◆ **What the task requires**
Copy each line of the material beneath that holds the word "Serif".

....

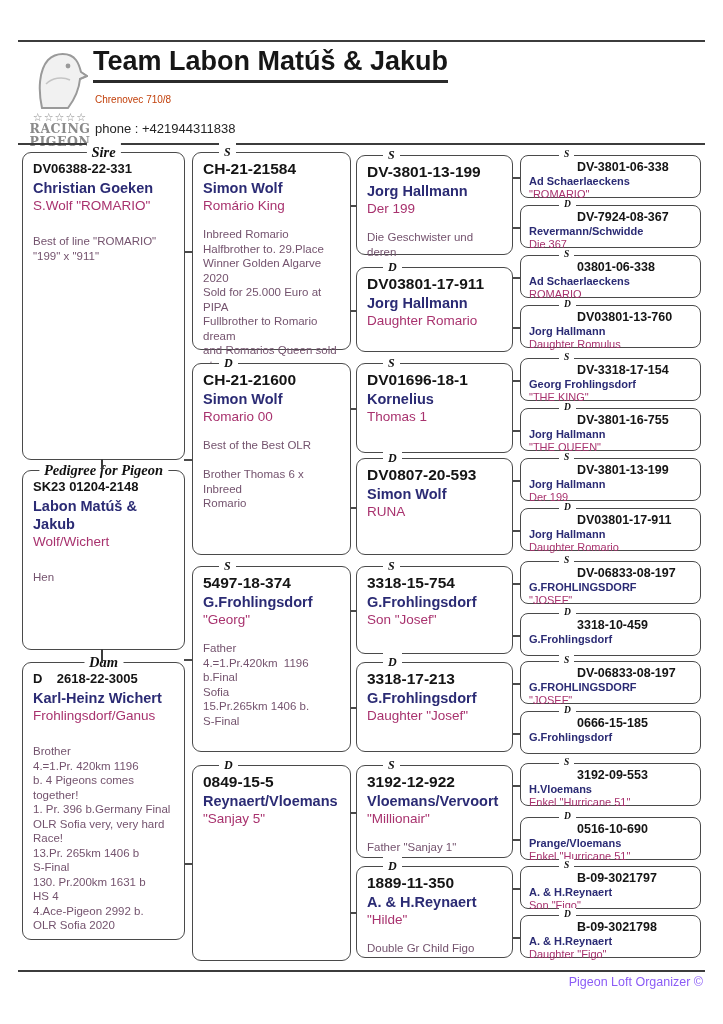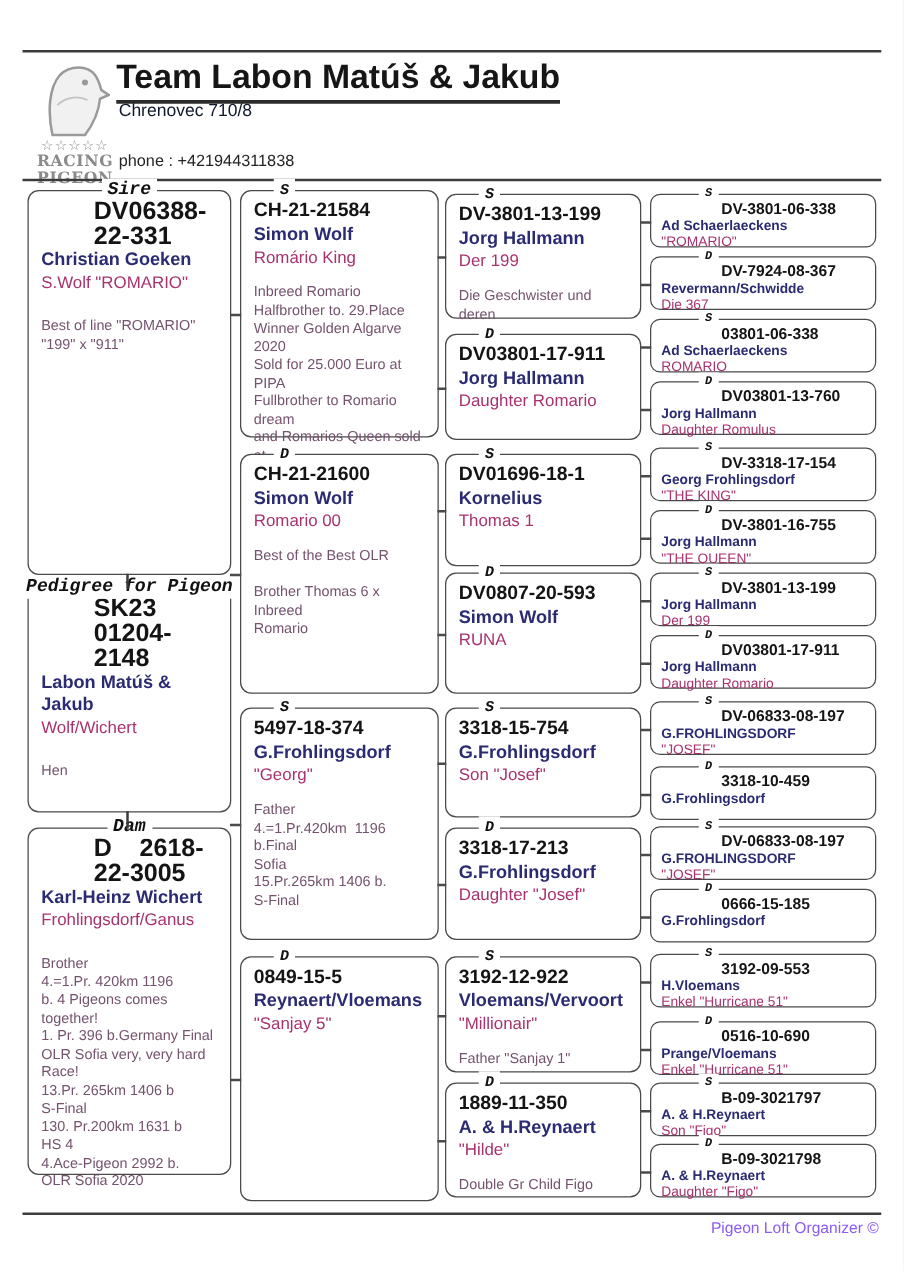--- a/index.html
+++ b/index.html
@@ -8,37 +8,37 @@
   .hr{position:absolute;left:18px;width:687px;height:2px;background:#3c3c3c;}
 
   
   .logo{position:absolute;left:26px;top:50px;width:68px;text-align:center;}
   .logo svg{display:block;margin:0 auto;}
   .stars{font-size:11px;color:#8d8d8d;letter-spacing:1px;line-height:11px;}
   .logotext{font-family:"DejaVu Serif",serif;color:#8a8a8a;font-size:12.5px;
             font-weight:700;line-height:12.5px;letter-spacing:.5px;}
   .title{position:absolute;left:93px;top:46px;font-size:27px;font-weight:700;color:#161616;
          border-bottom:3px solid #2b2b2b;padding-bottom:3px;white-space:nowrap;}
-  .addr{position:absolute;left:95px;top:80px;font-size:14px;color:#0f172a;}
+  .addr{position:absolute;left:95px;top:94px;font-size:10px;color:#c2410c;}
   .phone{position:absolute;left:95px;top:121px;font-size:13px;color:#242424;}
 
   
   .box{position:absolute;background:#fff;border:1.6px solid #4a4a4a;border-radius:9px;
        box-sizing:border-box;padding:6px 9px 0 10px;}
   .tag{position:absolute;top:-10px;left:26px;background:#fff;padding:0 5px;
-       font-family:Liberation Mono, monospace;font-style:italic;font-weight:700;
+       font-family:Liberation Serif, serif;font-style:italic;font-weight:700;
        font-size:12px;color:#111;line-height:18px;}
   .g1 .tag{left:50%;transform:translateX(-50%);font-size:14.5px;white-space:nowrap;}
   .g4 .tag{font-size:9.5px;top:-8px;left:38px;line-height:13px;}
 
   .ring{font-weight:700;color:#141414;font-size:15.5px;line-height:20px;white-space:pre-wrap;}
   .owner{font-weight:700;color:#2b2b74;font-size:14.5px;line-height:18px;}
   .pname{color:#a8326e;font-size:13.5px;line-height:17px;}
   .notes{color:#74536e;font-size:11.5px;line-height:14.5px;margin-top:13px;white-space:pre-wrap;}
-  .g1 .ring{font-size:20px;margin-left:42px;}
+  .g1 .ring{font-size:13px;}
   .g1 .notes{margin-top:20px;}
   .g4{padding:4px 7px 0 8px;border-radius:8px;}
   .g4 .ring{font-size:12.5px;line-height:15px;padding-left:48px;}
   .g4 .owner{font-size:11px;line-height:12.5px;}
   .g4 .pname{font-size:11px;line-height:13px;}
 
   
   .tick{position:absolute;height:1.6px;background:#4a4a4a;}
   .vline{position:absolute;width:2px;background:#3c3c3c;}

....

◆ **Task result**
   .logotext{font-family:"DejaVu Serif",serif;color:#8a8a8a;font-size:12.5px;
+       font-family:Liberation Serif, serif;font-style:italic;font-weight:700;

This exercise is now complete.